Общественно-политическая атмосфера Италии успела сильно перемениться в этот небольшой промежуток времени, и это, конечно, не оставалось без влияния на склад мировоззрения передовых людей. Папство, истощенное героическим усилием Бонифация VIII, получило знаменитую пощечину в Ананьи, безропотно подчинилось французской опеке и переселилось в Авиньон. В свою очередь, и империя после попытки Генриха VII уже не пыталась серьезно вмешиваться в итальянские дела. В Италии стало свободнее, и это прежде всего отозвалось на положении отдельных городов-государств. Они стали чувствовать себя самостоятельнее, беспрепятственно продолжали внутренние реформы; политическим экспериментам теперь уже не мешал никто, и никогда в истории не наблюдалось большего разнообразия форм республики и тирании, как в это время. В связи с экономическими условиями политические перемены создавали необыкновенно благоприятную почву для роста личности, и он совершался, разумеется, на счет средневекового церковного мировоззрения.
Данте уже был свидетелем этих перемен, но они ничего ему не говорили. Его убеждения сложились под другими влияниями, и меняться ему "на полупути земного бытия" было поздно. Это был средневековый человек. И в нем, как мы видели, поднимались новые запросы, но они отчасти решались средневековыми средствами, отчасти совсем до сознания не доходили.

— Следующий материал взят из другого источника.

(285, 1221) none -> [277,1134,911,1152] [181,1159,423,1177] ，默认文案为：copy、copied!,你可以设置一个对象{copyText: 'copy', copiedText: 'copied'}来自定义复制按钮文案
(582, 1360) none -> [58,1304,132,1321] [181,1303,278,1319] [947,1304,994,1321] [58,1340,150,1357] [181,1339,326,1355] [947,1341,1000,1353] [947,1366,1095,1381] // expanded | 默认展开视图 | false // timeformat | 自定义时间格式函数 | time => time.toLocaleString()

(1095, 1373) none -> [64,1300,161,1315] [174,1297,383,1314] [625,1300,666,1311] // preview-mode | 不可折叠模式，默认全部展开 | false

Петрарка иначе воспринял те перемены, которые происходили в Италии во время его молодости, и вырос он совсем другим человеком, чем Данте. Это очень сложная, исполненная глубоких противоречий натура, характерная для своего времени именно тем, что противоречивые черты, из которых она состояла, складывались в нечто целое, очень интересное вообще и очень типичное для Возрождения.
Петрарку называют обыкновенно первым гуманистом, и это справедливо, потому что до него не наблюдается такого страстного интереса к античной культуре и к античной литературе. Но самый интерес к античному — явление производное. Он мог возникнуть только на почве известных запросов, выяснившихся раньше. Главная задача в характеристике исторического значения Петрарки и заключается в том, чтобы показать, почему у него явился такой страстный интерес к древности.

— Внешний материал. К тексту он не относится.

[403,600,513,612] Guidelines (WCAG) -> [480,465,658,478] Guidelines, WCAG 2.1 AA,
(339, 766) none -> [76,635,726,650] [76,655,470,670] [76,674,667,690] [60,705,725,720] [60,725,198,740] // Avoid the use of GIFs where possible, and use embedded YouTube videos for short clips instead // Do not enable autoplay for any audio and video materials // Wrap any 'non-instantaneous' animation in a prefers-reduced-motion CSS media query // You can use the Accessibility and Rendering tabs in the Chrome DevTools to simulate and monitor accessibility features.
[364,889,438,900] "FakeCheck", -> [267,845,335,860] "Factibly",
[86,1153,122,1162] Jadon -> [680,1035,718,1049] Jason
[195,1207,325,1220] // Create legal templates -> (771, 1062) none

Для этого нужно припомнить то, что говорилось по поводу культурного развития личности. Мы знаем, что сущность этого процесса заключается в том, что человек мало-помалу начинает считать законными и естественными такие чувства, мысли и действия, которые он раньше, сознательно или бессознательно, подчиняясь церковно-феодальному миросозерцанию, считал совершенно недозволенными. Петрарка стоит уже на сравнительно очень высокой ступени в этом процессе. Стоит сравнить этого утонченного, нервного человека с первыми пионерами процесса, чтобы сейчас же сделалась ясна огромная разница между ними. Какой-нибудь горожанин XII века, уже сбросивший с себя скорлупу средневекового культурного рабства, решивший уже для себя, что погоня за наживою — не грех, что жизнь, вопреки проповедям монахов, имеет очень много приятных сторон, тоже человек новый, но в нем все новое еще в зародыше, его ощущения бессознательны и до конца остаются в области инстинкта. Петрарка — мы уже сказали — натура сложная и противоречивая, с такими запросами, которых не понял бы его примитивный по своей психике духовный предок XII века. Однако хотя сходство между ними почти совершенно сгладилось, но родственная связь несомненна. И весь духовный облик Петрарки, как и вообще деятелей Возрождения, показывает, что он по прямой линии происходит именно от горожанина, от человека, занимавшегося торговлей и в торговле выработавшего свои несложные, но коренным образом несогласные с духом средневековья потребности. У Петрарки все это более тонко, более культурно, но ведь два века прошли недаром.
Самое главное различие, несомненно, то, что Петрарка понимает свои потребности, отдает себе отчет в том, чего он хочет и к чему стремится. Он — теоретик. Ему знакома мучительная сладость самоанализа; он уже знает то острое наслаждение, которое ощущает человек, найдя оправдание своим мыслям и поступкам. В Петрарке — и это второе очень существенное отличие его от первых людей нового типа — происходит беспрерывная борьба: у него, как и у тех, не только одни новые элементы, а живут еще и крепко держатся средневековые, но у тех они мирно уживаются рядом, а у Петрарки уже пришли в столкновение. От средних веков в нем осталась [совесть], инстинктивное; вкоренившееся представление о том, что хорошо и что дурно. А ново в нем [чувство], которое влечет его к тому, что красит существование человека. Чувство ищет опоры в борьбе с совестью — и находит ее. Эта опора — античное мирское мировоззрение, столь противоположное средневековому церковному. Таков капитальный факт, который объясняет, почему Петрарка так горячо полюбил древность. Она учила его бороться с переживаниями средневековья в его душе.